Public fleets across the country are preparing for what $200/barrel oil could mean for them at the gas pump. The pain might be particularly acute for those on strict 2011 budgets that were based on $3 gasoline projections. Although many publicly-run fleets have tax exemptions and contracts that can insulate their fuel costs for a while – many are thinking about switching to alternative fuels in the future.
- Reno, NV: the city’s fleet does not expect it will be able to keep costs under the projected $1.5 million budget if prices keep rising, according to channel KOLOTV.
- Schuylkill, PA: public fleets are worried about expiring fuel contracts and possibly huge budget cuts – a one-two punch in the gut of public funding for fleet fuel.

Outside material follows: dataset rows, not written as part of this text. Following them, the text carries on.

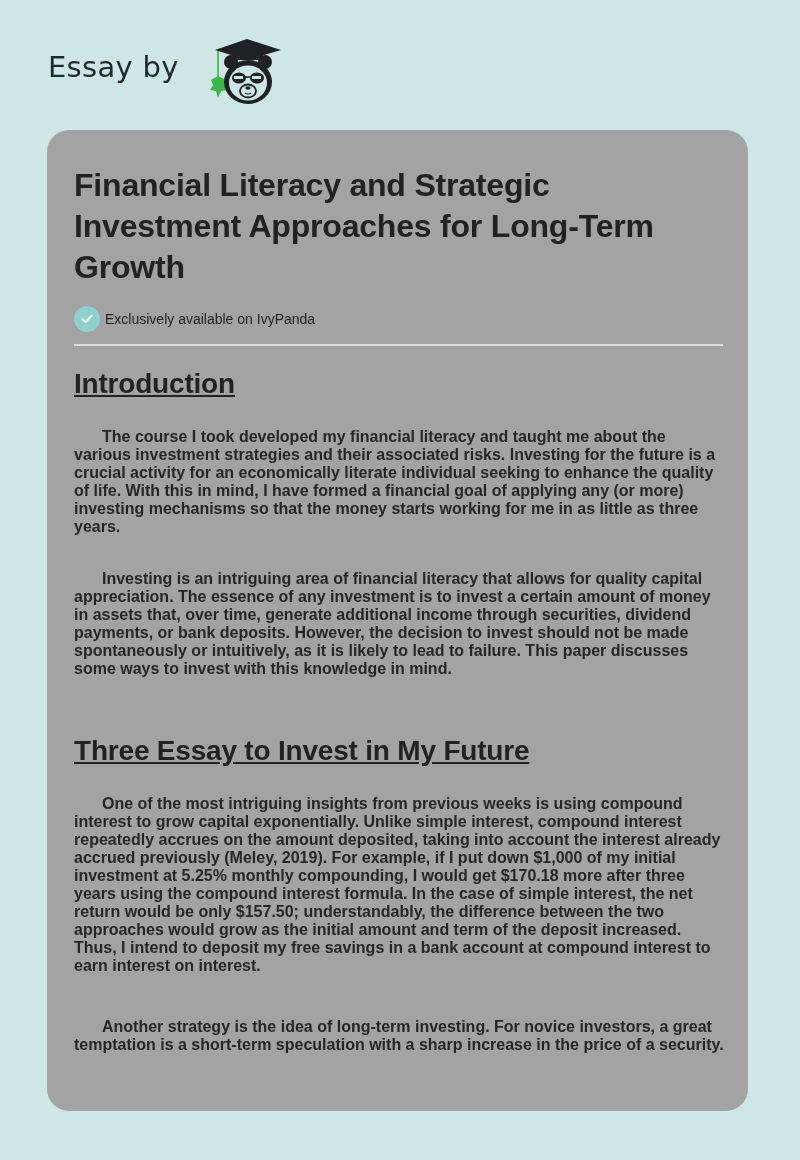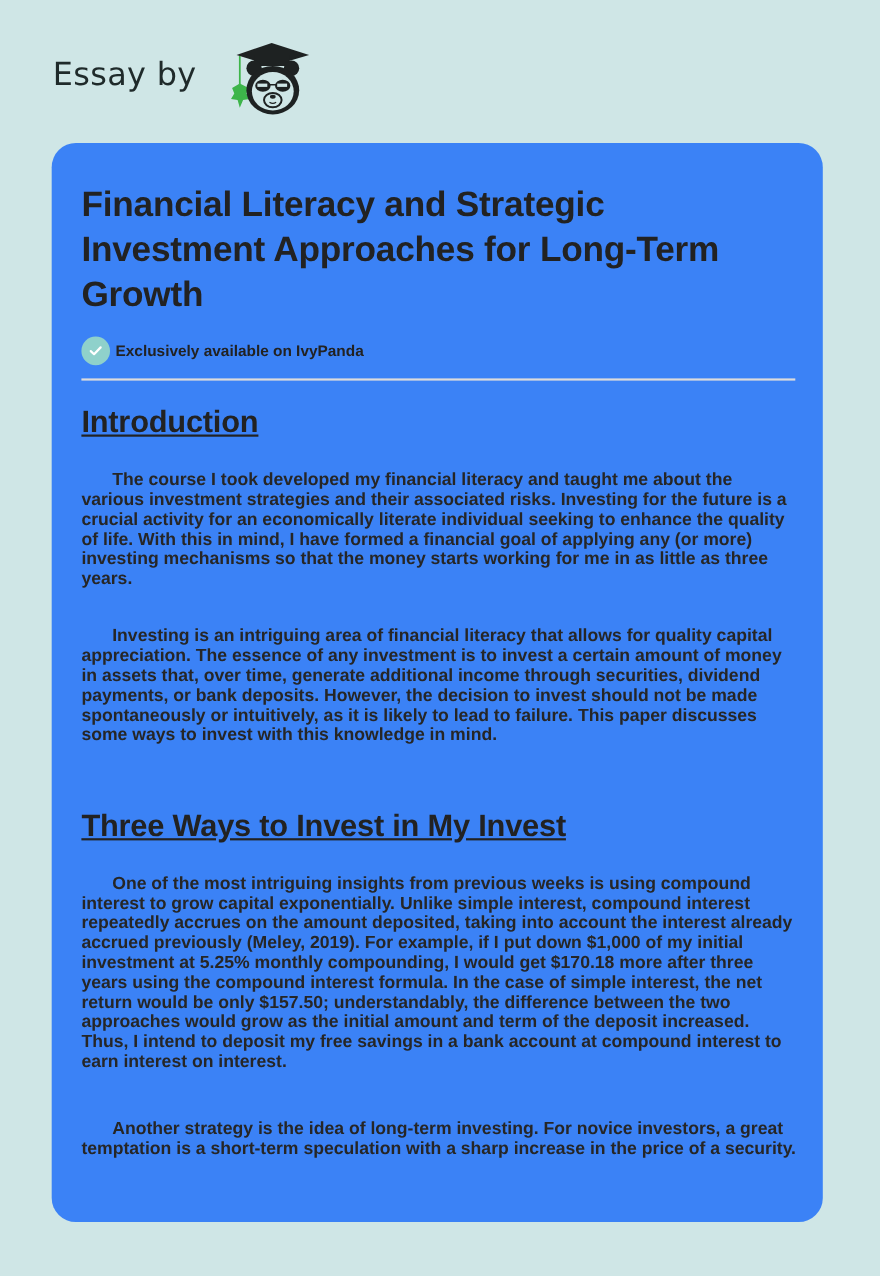--- a/index.html
+++ b/index.html
@@ -59,7 +59,7 @@
     top: 130px;
     width: 701px;
     height: 981px;
-    background: #3b82f6;
+    background: #a3a3a3;
     border-radius: 22px;
     overflow: hidden;
   }

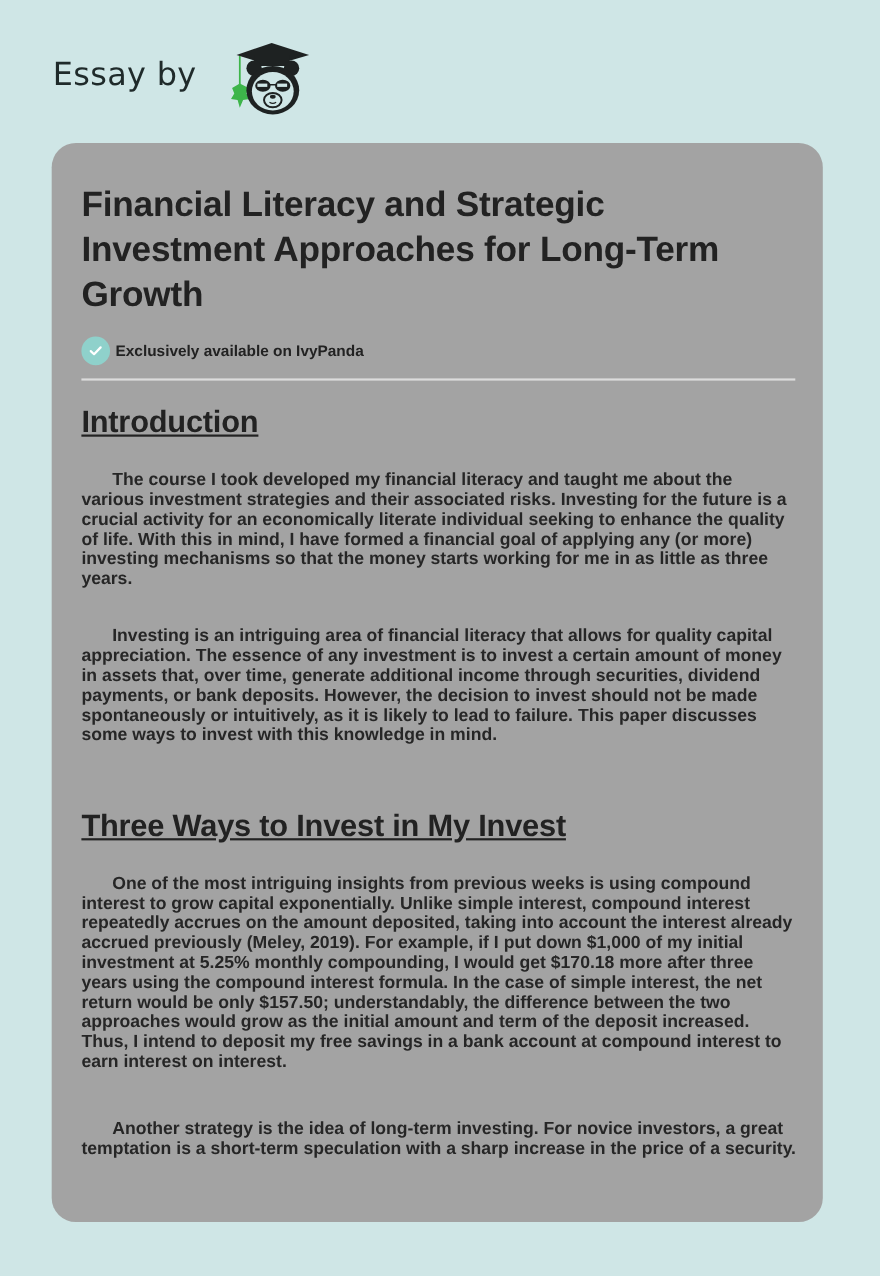--- a/index.html
+++ b/index.html
@@ -100,7 +100,7 @@
   }
   .exclusive-text {
     font-size: 14px;
-    font-weight: bold;
+    font-weight: normal;
     color: #222;
   }
   .divider {

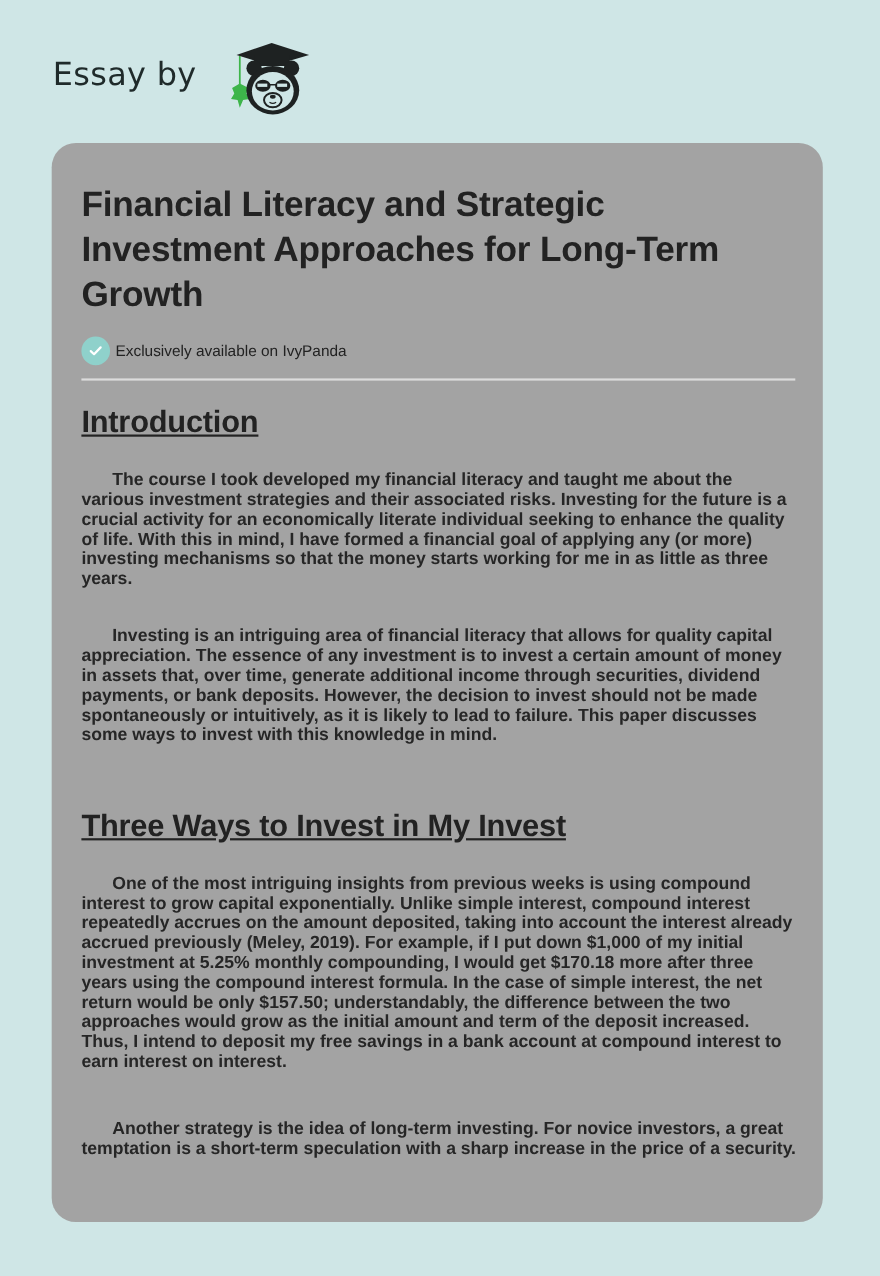--- a/index.html
+++ b/index.html
@@ -188,7 +188,7 @@
 
     <p class="para" style="top:440px;">Investing is an intriguing area of financial literacy that allows for quality capital appreciation. The essence of any investment is to invest a certain amount of money in assets that, over time, generate additional income through securities, dividend payments, or bank deposits. However, the decision to invest should not be made spontaneously or intuitively, as it is likely to lead to failure. This paper discusses some ways to invest with this knowledge in mind.</p>
 
-    <h2 class="h2" style="top:605px;">Three Ways to Invest in My Invest</h2>
+    <h2 class="h2" style="top:605px;">Three Essay to Invest in My Future</h2>
 
     <p class="para" style="top:665px;">One of the most intriguing insights from previous weeks is using compound interest to grow capital exponentially. Unlike simple interest, compound interest repeatedly accrues on the amount deposited, taking into account the interest already accrued previously (Meley, 2019). For example, if I put down $1,000 of my initial investment at 5.25% monthly compounding, I would get $170.18 more after three years using the compound interest formula. In the case of simple interest, the net return would be only $157.50; understandably, the difference between the two approaches would grow as the initial amount and term of the deposit increased. Thus, I intend to deposit my free savings in a bank account at compound interest to earn interest on interest.</p>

Can there be any silver lining in all this? Why, yes – one sheriff’s office is saving $105,000 per year on fuel costs – just by switching part of their fleet to autogas as part of the Southeast Propane Autogas Development Program (just call it SPADP “spah-duhp”).
Even though the Muscogee County, GA fleet has its own gasoline contracts for $2.73 a gallon (retail price: $3.50/gallon), the 36 autogas-powered patrol cars converted by Alliance AutoGas start “on gas and then [switch] to propane that is about $1.34 cheaper than the gasoline the department purchases,” creating an annualized cost savings of $105,000.